Dr. Guy Waters dives into the concept of theonomy and explores whether the civil laws of the Old Testament are still relevant to us today. The following is a transcript of the video above.
Is Theonomy biblical?
When addressing theonomy, the first thing we have to do is define what we mean by theonomy. To understand what we mean by theonomy, we have to understand something about how biblical law is defined and understood within reformed theology.
The Civil Law
Following the Scripture, reformed theologians understand biblical law in the Old Testament to fall into three categories. There are the moral laws. We think of the Ten Commandments. There are the ceremonial laws. Those addressed the worship of Israel, sacrifices, priests, and so on. And then there are the civil laws. And these are the judicial laws that God gave to Israel, addressing their economy, addressing theft, addressing a whole host of areas relating to day to day relations, neighbor to neighbor. Theonomy says that the civil laws of the Old Testament did not expire when the old covenant came to an end. But they have continuing force in the life of the world today.
Post-millennialism
Very often, the theonomists argue that there will come a time in the future of the church when the world will become Christianized and when nations will adopt biblical law, including the civil laws, as the laws of their own land. And this is part of an understanding of the Scripture that the gospel will so progress, that the world will be Christianized before the coming of Jesus Christ. It’s often termed post-millennialism.
Civil Laws in light of the New Testament
What are we to make of the theonomy? Well, the Westminster standards in company with other reformed confessions says that the civil laws expired at the conclusion of the Old Covenant. They’re not without relevance. They have much to teach us about justice under the Old Covenant. [The Civil Laws] have importance in our study of the scripture, but they don’t have ongoing application. But they don’t bind Christians today, either in the church or in the world at large. And we have an example of this from the New Testament in First Corinthians, as Paul is writing the Corinthians about principles of giving in the church.
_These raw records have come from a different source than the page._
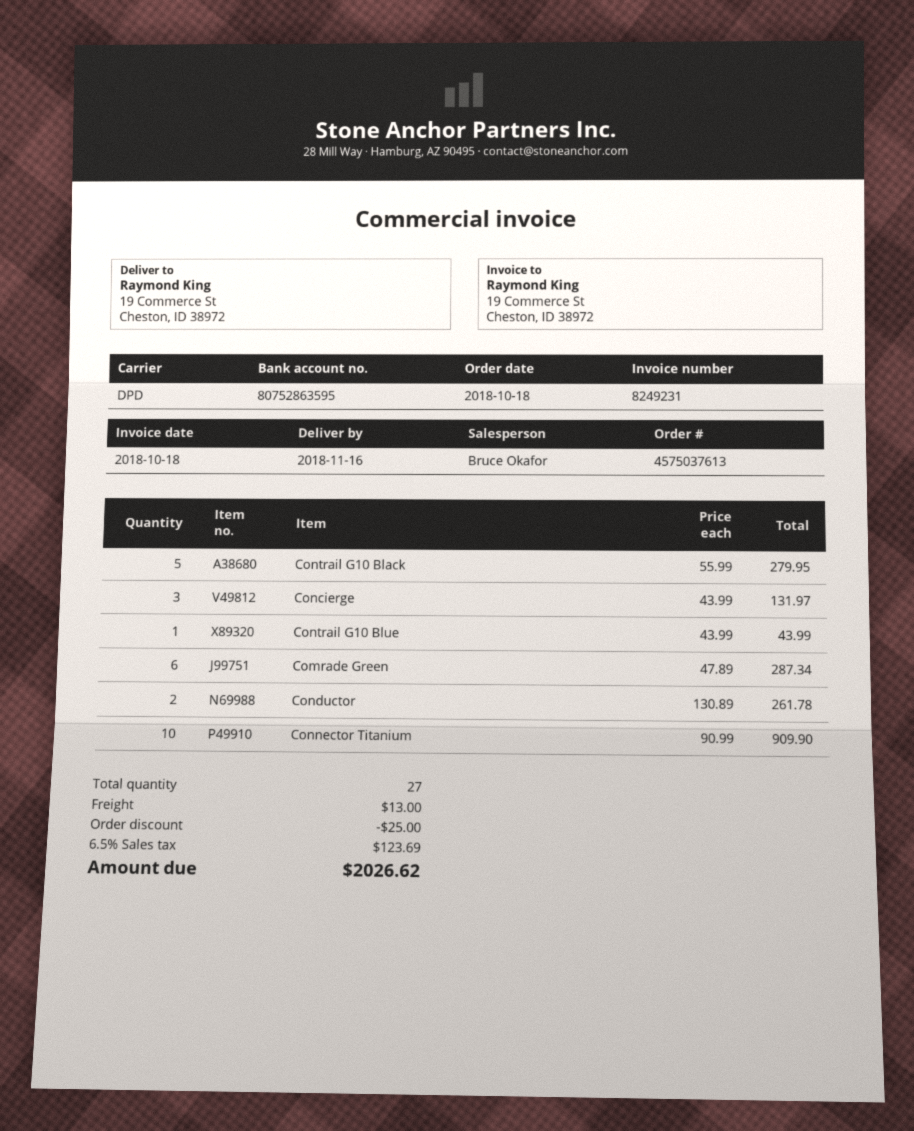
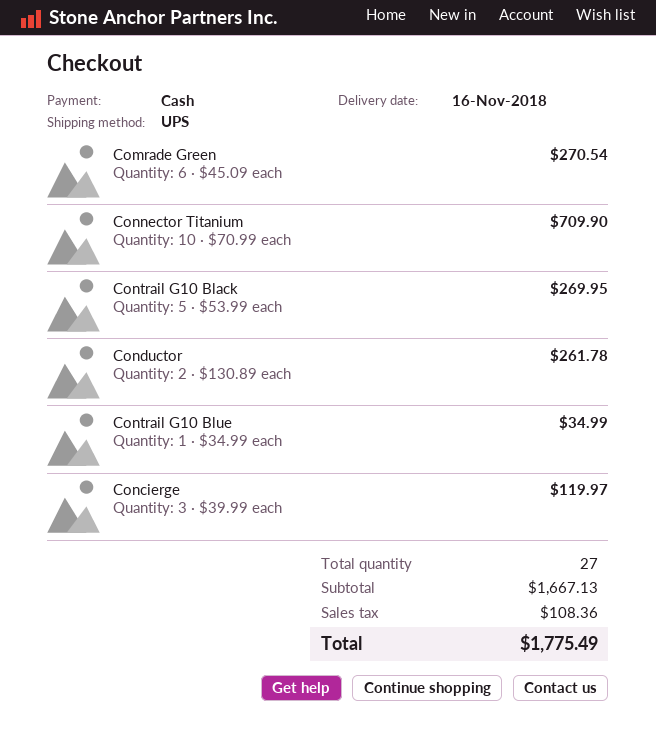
shipping method: DPD -> UPS
Contrail G10 Black: 5 x 55.99 = 279.95 -> 5 x 53.99 = 269.95
Concierge: 3 x 43.99 = 131.97 -> 3 x 39.99 = 119.97
Contrail G10 Blue: 1 x 43.99 = 43.99 -> 1 x 34.99 = 34.99
Comrade Green: 6 x 47.89 = 287.34 -> 6 x 45.09 = 270.54
Connector Titanium: 10 x 90.99 = 909.90 -> 10 x 70.99 = 709.90
discount: 25.00 -> none
shipping: 13.00 -> none
tax: 123.69 -> 108.36
total: 2026.62 -> 1775.49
He cites a law from Deuteronomy in First Corinthians, not you shall not muzzle the ox while it’s treading up the grain. Now, he pauses and says at that point, it was not for oxen that God wrote this; it was for us. Paul’s point is that there is in that law, a principle of justice. The worker is worthy of his hire. That that law illustrates. And it’s that principle that applies to the church, a principle that is enshrined in the eighth Commandment. And so that’s the way the apostles teach us to read and to understand the civil laws of the Old Testament. So they do have importance in our study of the scripture, but they don’t have ongoing application.